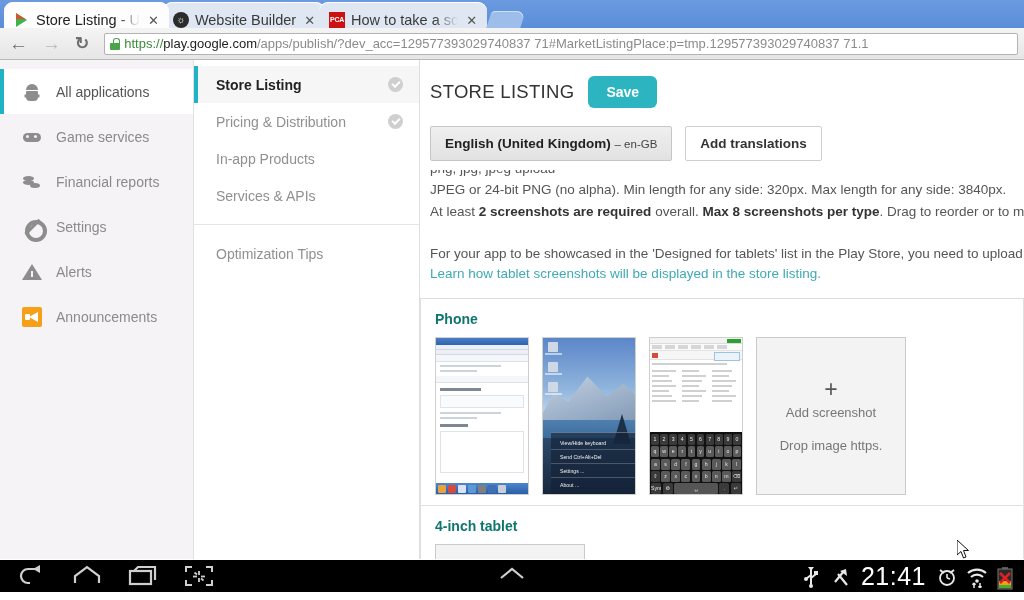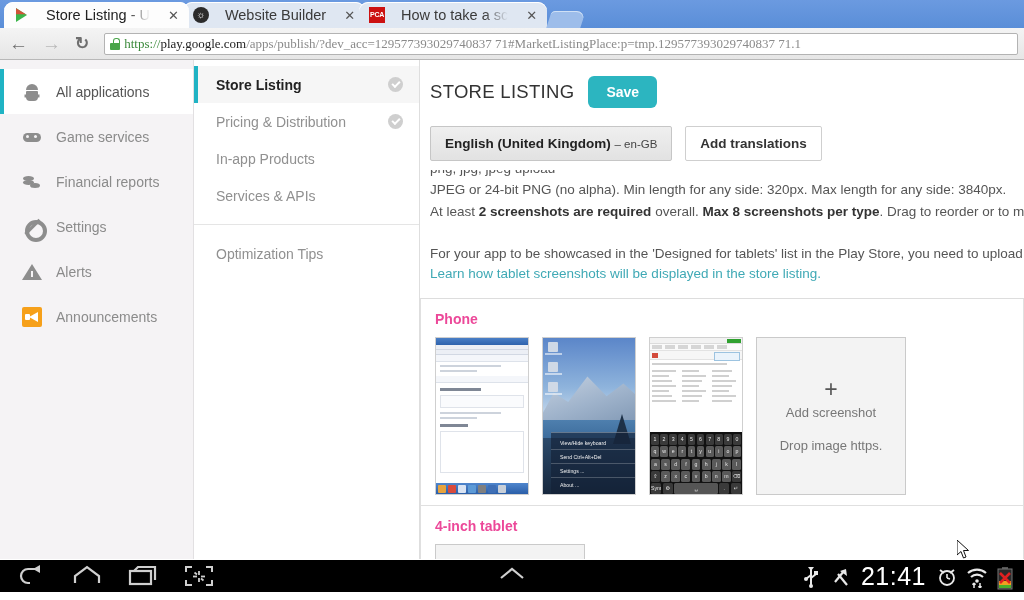--- a/index.html
+++ b/index.html
@@ -23,8 +23,8 @@
   .tab {
     height: 26px;
     display: flex;
-    align-items: center;
-    gap: 16px;
+    align-items: flex-end;
+    gap: 6px;
     padding: 0 8px 0 10px;
     border-top-left-radius: 9px;
     border-top-right-radius: 9px;

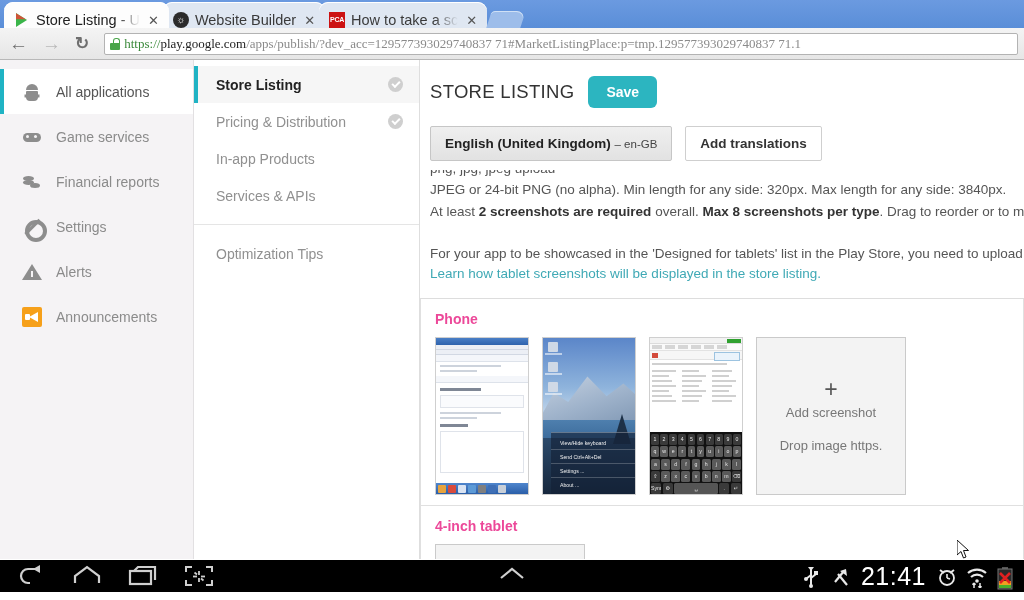--- a/index.html
+++ b/index.html
@@ -102,7 +102,6 @@
     font-size: 13px;
     overflow:hidden; white-space:nowrap;
     margin-left: 4px;
-    font-family: Liberation Serif, serif;
   }
   .lock { width:10px;height:12px; position:relative; flex:0 0 10px; }
   .lock::before{content:"";position:absolute;left:0;bottom:0;width:10px;height:7px;background:#4aa54a;border-radius:1px;}

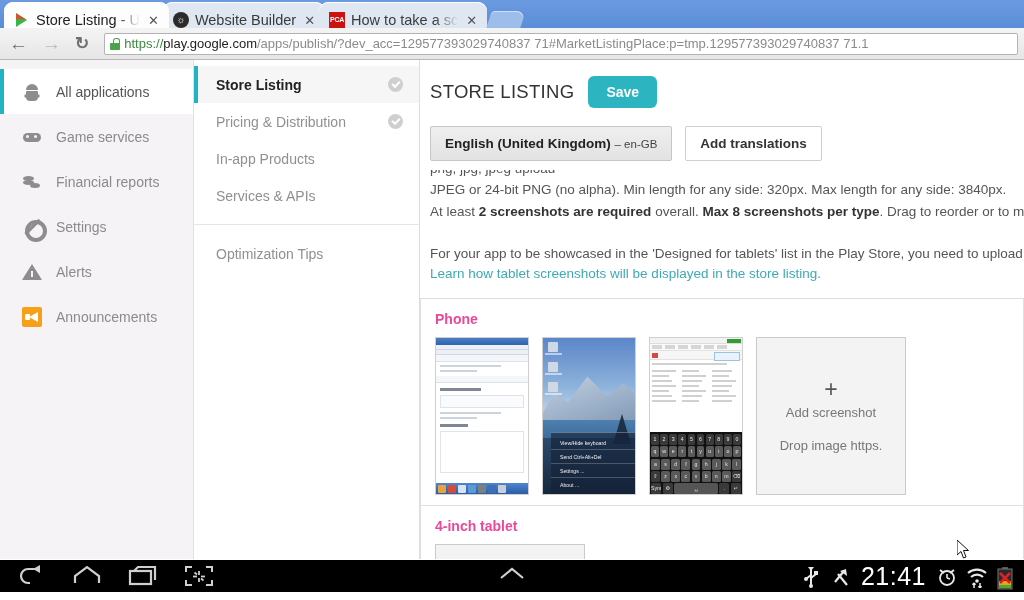--- a/index.html
+++ b/index.html
@@ -264,7 +264,7 @@
     background:#fff;
     padding: 12px 0 10px 14px;
   }
-  .panel-title { font-size:14px; font-weight:bold; color:#ec4899; margin-bottom: 10px; }
+  .panel-title { font-size:14px; font-weight:bold; color:#0f766e; margin-bottom: 10px; }
   .shots { display:flex; gap:13px; align-items:flex-start; }
   .shot {
     width: 94px; height: 158px;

::::

## Work required:
Return verbatim every line from the line containing "-102,7 +102,6 @@" to the last line of the entries above, inclusive, and leave out the pictures.

## Exercise response:
@@ -102,7 +102,6 @@
     font-size: 13px;
     overflow:hidden; white-space:nowrap;
     margin-left: 4px;
-    font-family: Liberation Serif, serif;
   }
   .lock { width:10px;height:12px; position:relative; flex:0 0 10px; }
   .lock::before{content:"";position:absolute;left:0;bottom:0;width:10px;height:7px;background:#4aa54a;border-radius:1px;}

--- a/index.html
+++ b/index.html
@@ -264,7 +264,7 @@
     background:#fff;
     padding: 12px 0 10px 14px;
   }
-  .panel-title { font-size:14px; font-weight:bold; color:#ec4899; margin-bottom: 10px; }
+  .panel-title { font-size:14px; font-weight:bold; color:#0f766e; margin-bottom: 10px; }
   .shots { display:flex; gap:13px; align-items:flex-start; }
   .shot {
     width: 94px; height: 158px;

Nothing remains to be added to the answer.